Please scroll down slowly and give due consideration to each line.

THE SITUATION:
You are in Florida, Miami to be specific. There is chaos all around you
caused by a hurricane with severe flooding. This is a flood of Biblical
proportions. You are photojournalist working for a major newspaper, and
you're caught in the middle of this epic disaster. The situation is nearly
hopeless.
You're trying to shoot career-making photos. There are houses and people
swirling around you, some disappearing under the water.  Nature is
unleashing all of its destructive fury.

THE TEST:
Suddenly you see a woman in the water. She is fighting for her life, trying
not to be taken down with the debris. You move closer. Somehow the woman
looks familiar. You suddenly realize who it is. It's Hillary Clinton!  At
the same time you notice that the raging waters are about to take her under
forever.  You have two options: You can save the life of Hillary Clinton or
you can shoot a dramatic Pulitzer Prize winning photo, documenting the death
of one of the world's most powerful women. (in her mind, at least).

THE QUESTION:
Here's the question, and please give an honest answer.......  Would you
select high contrast color film, or would you go with the classic simplicity
of black and white?


----------



## Digital Matt (Mar 13, 2007)

Heard that joke a long time ago and the subject was President Bush.


----------



## RMThompson (Mar 13, 2007)

Not only was this joke a waste of time, but it's insensetive and your account should be banned for wasting anyone's time who read it.


----------



## darich (Mar 14, 2007)

Not the place for jokes like this.


----------



## Digital Matt (Mar 14, 2007)

Wrong forum, but guys, it's a joke.  Move it to off topic and give it a title that clues you in to the fact that it is a joke.

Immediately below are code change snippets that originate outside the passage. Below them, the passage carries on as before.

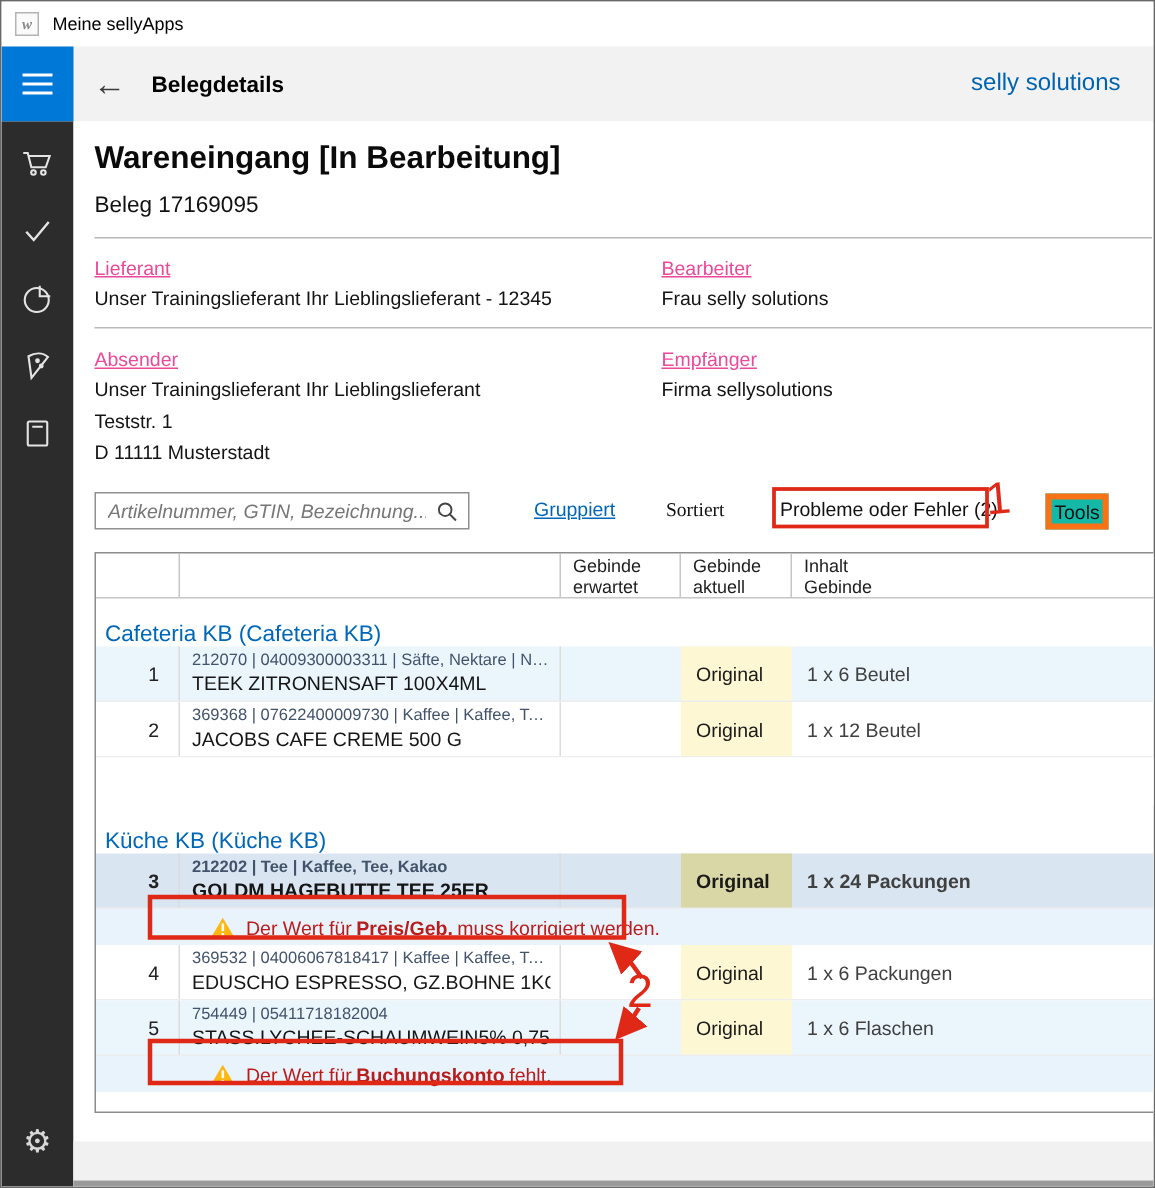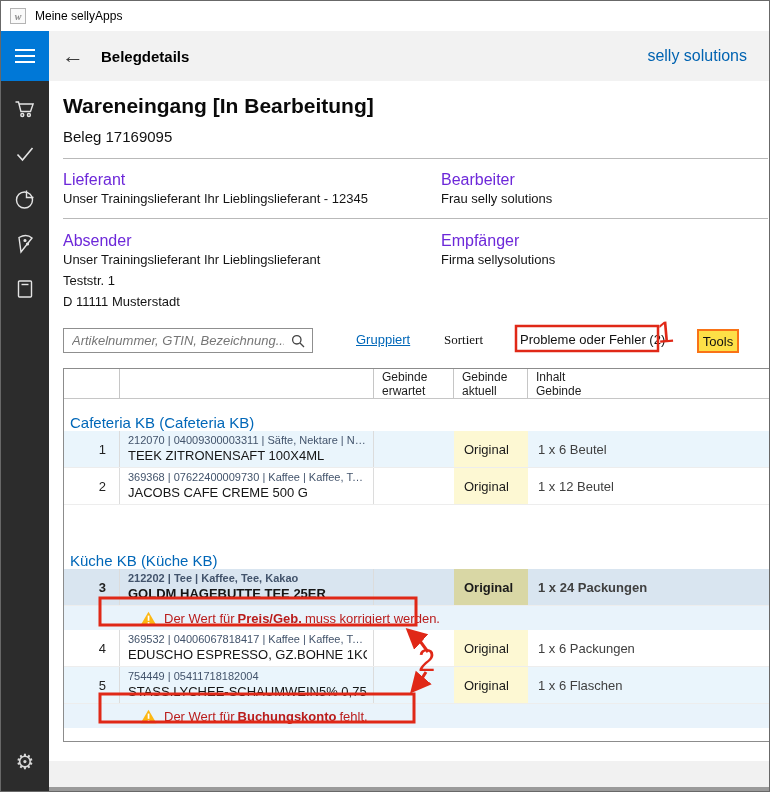--- a/index.html
+++ b/index.html
@@ -40,7 +40,7 @@
   .page-subtitle { position:absolute; left:14px; top:47px; font-size:15px; color:#111; }
   .hr { position:absolute; left:14px; width:705px; height:1px; background:#b9b9b9; }
   .hr1 { top:77px; } .hr2 { top:137px; }
-  .flabel { position:absolute; font-size:16px; color:#6d28d9; }
+  .flabel { position:absolute; font-size:13px; color:#ec4899;text-decoration:underline; }
   .fvalue { position:absolute; font-size:13px; color:#141414; }
 
   

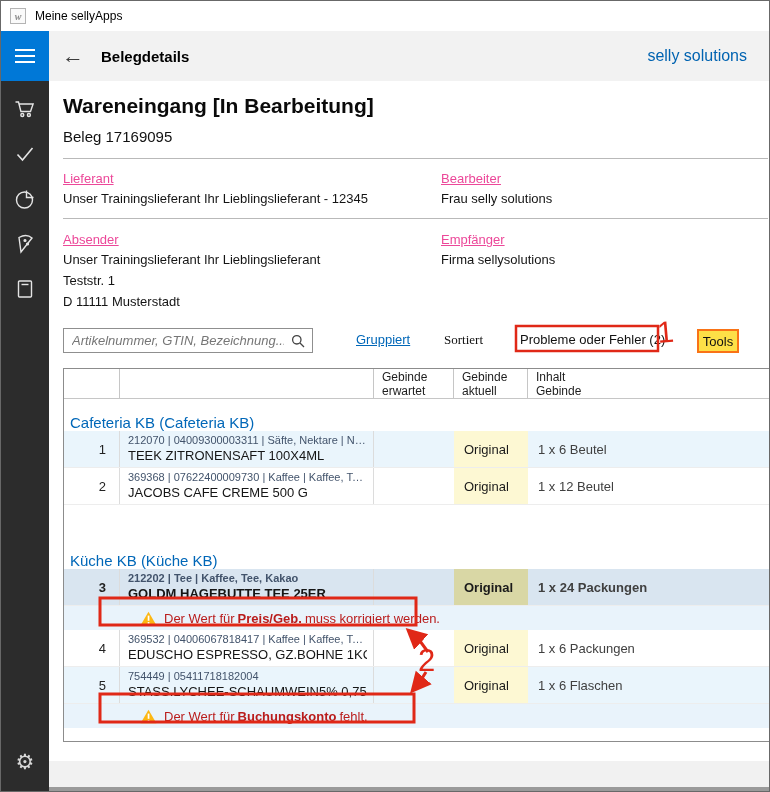--- a/index.html
+++ b/index.html
@@ -53,8 +53,8 @@
   .filter { position:absolute; top:251px; font-size:13px; color:#111; cursor:pointer; white-space:nowrap; }
   .filter.active { color:#0067b8; text-decoration:underline; }
   .f-grouped { left:307px; } .f-sorted { left:395px;font-family:Liberation Serif, serif; } .f-problems { left:471px; }
-  .tools-btn { position:absolute; left:648px; top:248px; width:42px; height:24px; background:#fde047;
-               border:2px solid #f97316; font-family:inherit; font-size:13px; color:#111; cursor:pointer; }
+  .tools-btn { position:absolute; left:648px; top:248px; width:42px; height:24px; background:#14b8a6;
+               border:4px solid #f97316; font-family:inherit; font-size:13px; color:#111; cursor:pointer; }
 
   
   .table { position:absolute; left:14px; top:287px; width:739px; height:374px;

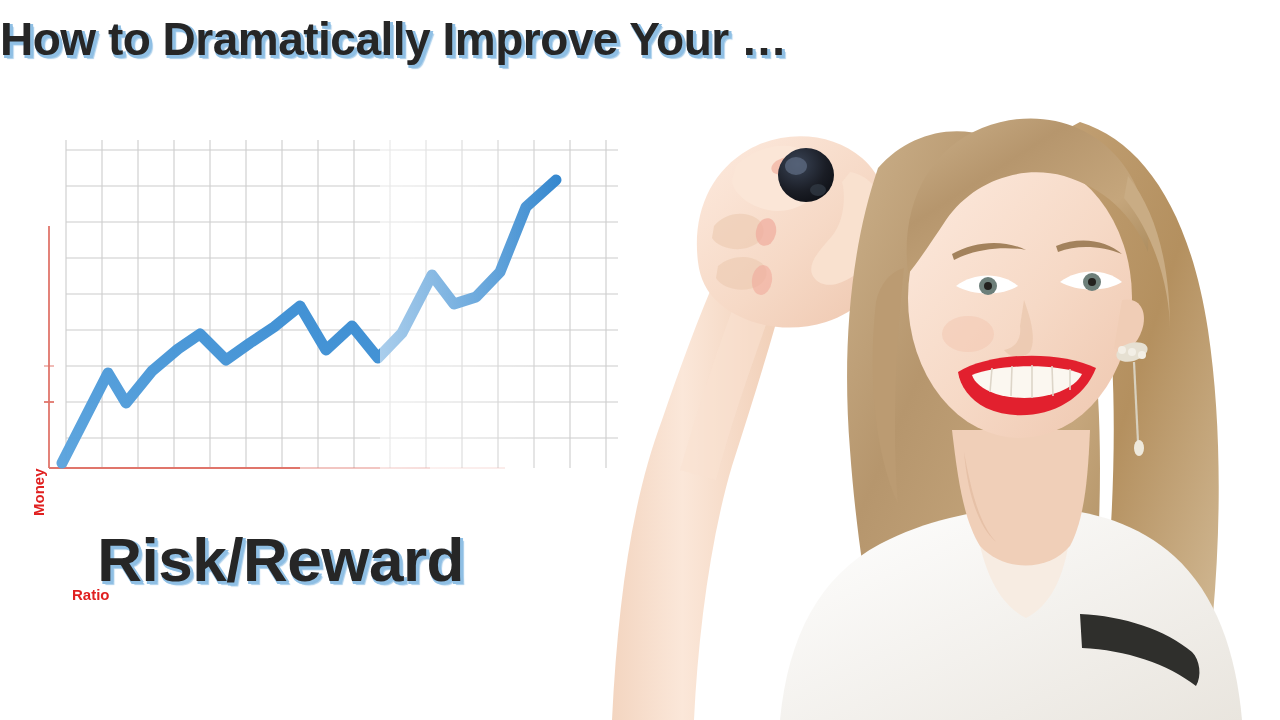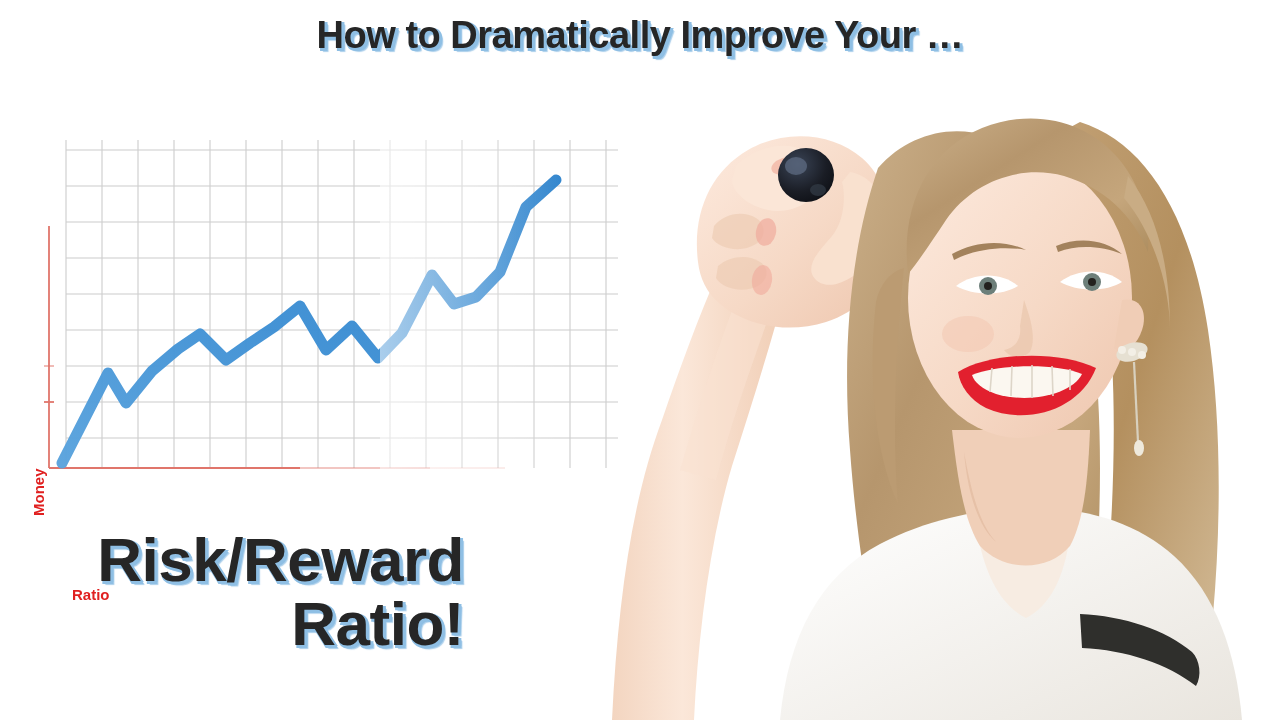--- a/index.html
+++ b/index.html
@@ -23,10 +23,9 @@
     left: 0;
     top: 16px;
     width: 1280px;
-    text-align: center;
     font-family: "Liberation Sans", sans-serif;
     font-weight: bold;
-    font-size: 38px;
+    font-size: 46px;
     line-height: 1.0;
     letter-spacing: -0.5px;
     color: #262626;

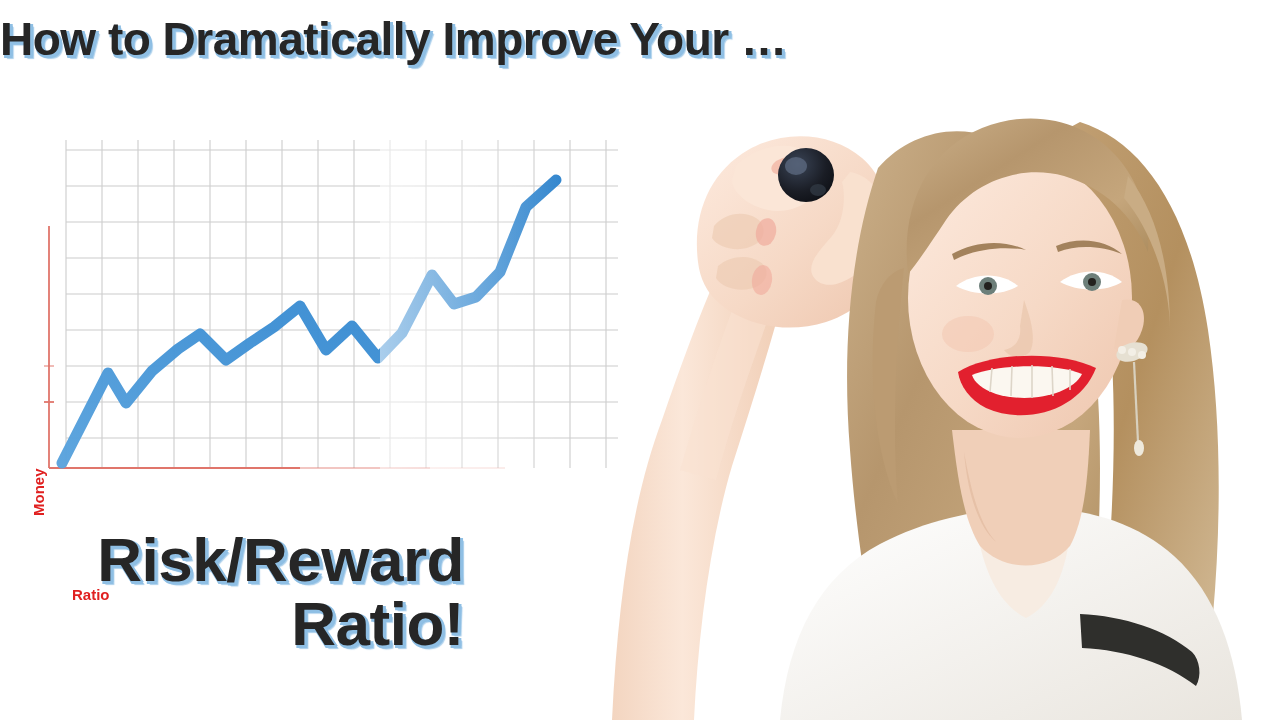--- a/index.html
+++ b/index.html
@@ -349,7 +349,6 @@
 
   <div class="subhead">
     <span class="ln">Risk/Reward</span>
-    <span class="ln">Ratio!</span>
   </div>
 
 </div>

I happen to think it's a very clever photography joke.


----------



## TomHuck-wa (Mar 14, 2007)

Thank you Matt.  I certainly didnt mean to offend or upset anyone, and the subject could be any political figure, but I thought it was clever. Owell, not everyones sense of humor is the same.  Life is too short to get upset over it.


----------



## terri (Mar 14, 2007)

It is funny - the first 5 times you hear it. :mrgreen: I've heard various political figures pegged in there, US and UK. 

At any rate - nothing of a political nature is welcome 'round these parts. Please keep that in mind for the future, thanks.


----------



## darich (Mar 14, 2007)

I wasn't offended by it  - i heard an identical joke with a scottish footballer substituted for Hilary Clinton and i laughed. I appreciate that others will find it unfunny and change the drowning person.
But like matt says - a warning that it's a joke and in the correct forum would be advisable


----------



## Alex_B (Mar 14, 2007)

well, I heard that joke many times, never with a celebrity though.

the first few times I actually thought it funny ..


----------